Unlocking the Power of Data: How we scaled our analytics with in-house Event Logging

Smit Patel
Instawork Engineering
7 min readMar 7, 2023

--

At Instawork, data plays a significant role in our growth and is critical for informed decision-making. We use Amplitude to track and analyze data that fits the needs of many users within our org. However, relying solely on such services was starting to become expensive and limiting our ability to control and customize our data collection and analysis.

To address this challenge, we decided to build our event logging platform which can record events or actions that occur within any part of our systems or applications. This decision enabled granular control over what data is being collected and how it is processed.

The problem

For startups, it may be tempting to rely only on product analytics services for event logging. For stakeholders like product managers, product analysts, and data scientists, these services can be great for gaining insights into user behavior. However, there are several reasons why we considered implementing our event-logging service:

  1. Granular data control: An event logging system allows us to have more granular control and customizability over what data is being collected and how it is being processed.
  2. Flexibility and scalability: An event logging system provides the flexibility and scalability needed to support complex data collection and analysis.
  3. Data ownership: With a product analytics service, the data is typically owned by the service provider. It often comes with limitations such as the limited number of events, event properties, and data volume. With an event logging system, we can have full ownership and control over our data. We can also easily integrate with other systems and tools within your platform. e.g. machine learning pipeline
  4. Real-time processing: With product analytics services, you can set up an integration to export collected event data to your data warehouse. However, these integrations are not real-time. Having your event logging service allows you to process event data in real-time, enabling you to make it more actionable.

Design

Our event logging service has 3 primary functions.

  1. Collecting data
  2. Archiving data
  3. Making data available in the Data Warehouse

It typically consists of,

  1. set of APIs that developers can use to log events (Collecting data)
  2. message broker for collecting and processing event data (Collecting data)
  3. storage system for storing (Archiving data)
  4. data pipeline to ingest collected data to a common data warehouse (Making data available in the Data Warehouse)

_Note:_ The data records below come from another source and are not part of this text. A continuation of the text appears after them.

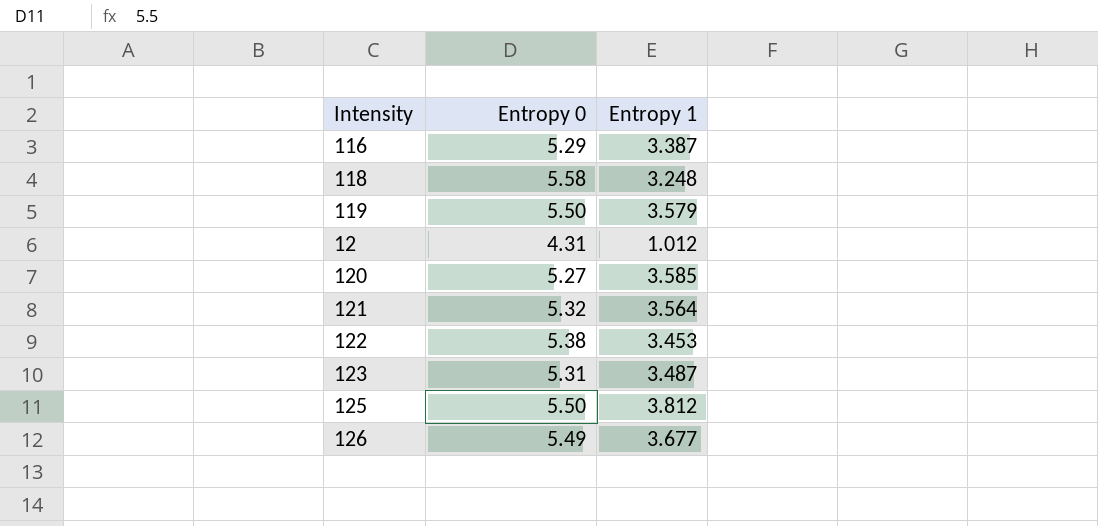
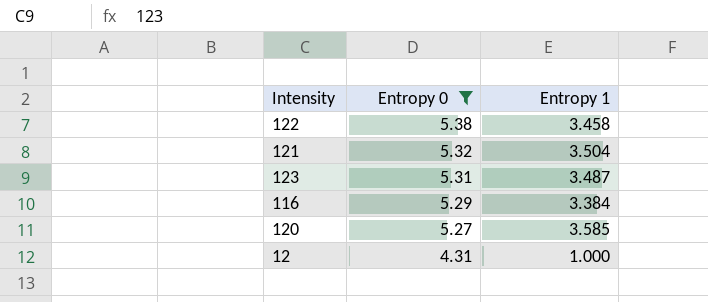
filter: none -> Entropy 0 <= 5.38
row order: none -> Entropy 0 descending
122 | Entropy 1: 3.453 -> 3.458
121 | Entropy 1: 3.564 -> 3.504
116 | Entropy 1: 3.387 -> 3.384
12 | Entropy 1: 1.012 -> 1.000

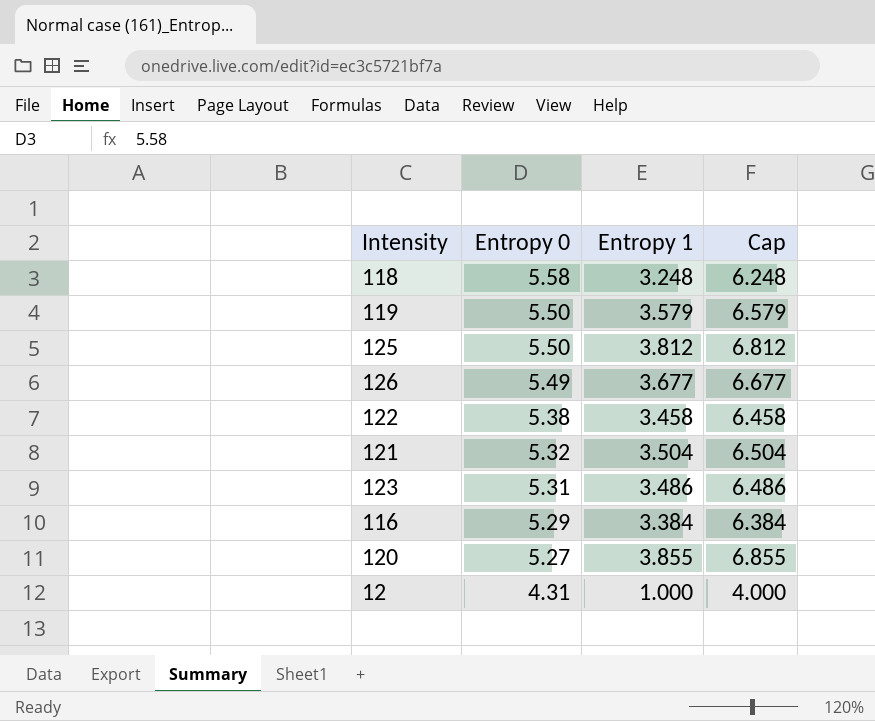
filter: Entropy 0 <= 5.38 -> none
column Cap | formula: none -> [Entropy 1] + 3
123 | Entropy 1: 3.487 -> 3.486
120 | Entropy 1: 3.585 -> 3.855

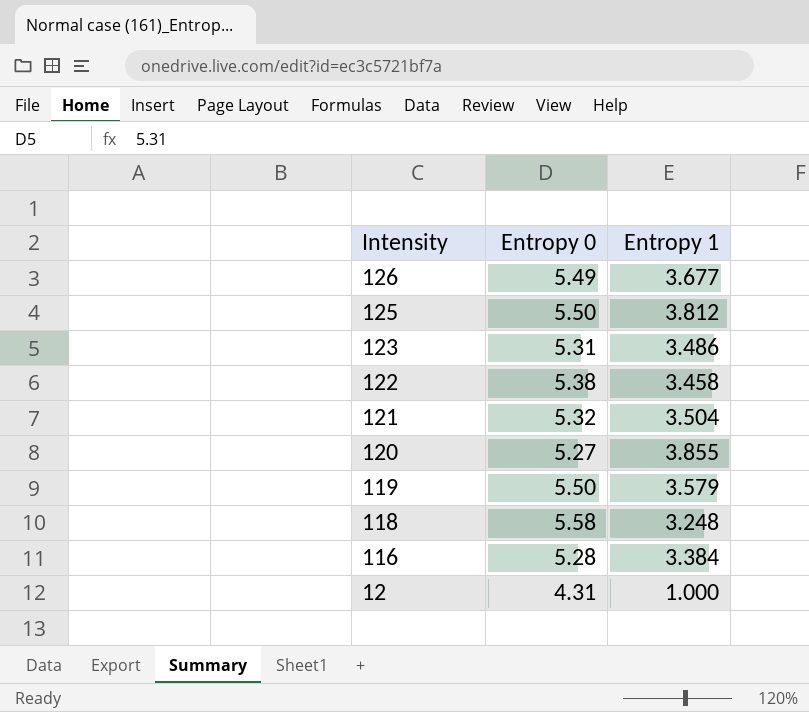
row order: Entropy 0 descending -> Intensity descending
column Cap | formula: [Entropy 1] + 3 -> none
116 | Entropy 0: 5.29 -> 5.28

The message broker here plays a critical role in data collection and archival (Components 1, 2, 3). One popular message broker for event logging is Apache Kafka. Kafka is a distributed streaming platform designed to handle high volumes of data in real time. The following attributes make Kafka a popular choice for building data pipelines, stream processing, and event-driven applications such as event logging services:

  1. Scalability: Kafka is designed to handle high volumes of data, making it an excellent choice for event logging. It can handle millions of events per second, making it easy to scale up as your system grows.
  2. Fault-tolerance: Kafka is highly available and fault-tolerant. It is designed to replicate data across multiple nodes, ensuring that events are not lost in the event of a failure.
  3. Real-time processing: Kafka allows you to process events in real-time, enabling you to detect and respond to issues as they happen.
  4. Flexibility: Kafka supports a wide range of use cases, and has a mature ecosystem of tools like Schema Registry, Kafka Connect, and kSQL that are essential in building an event logging service.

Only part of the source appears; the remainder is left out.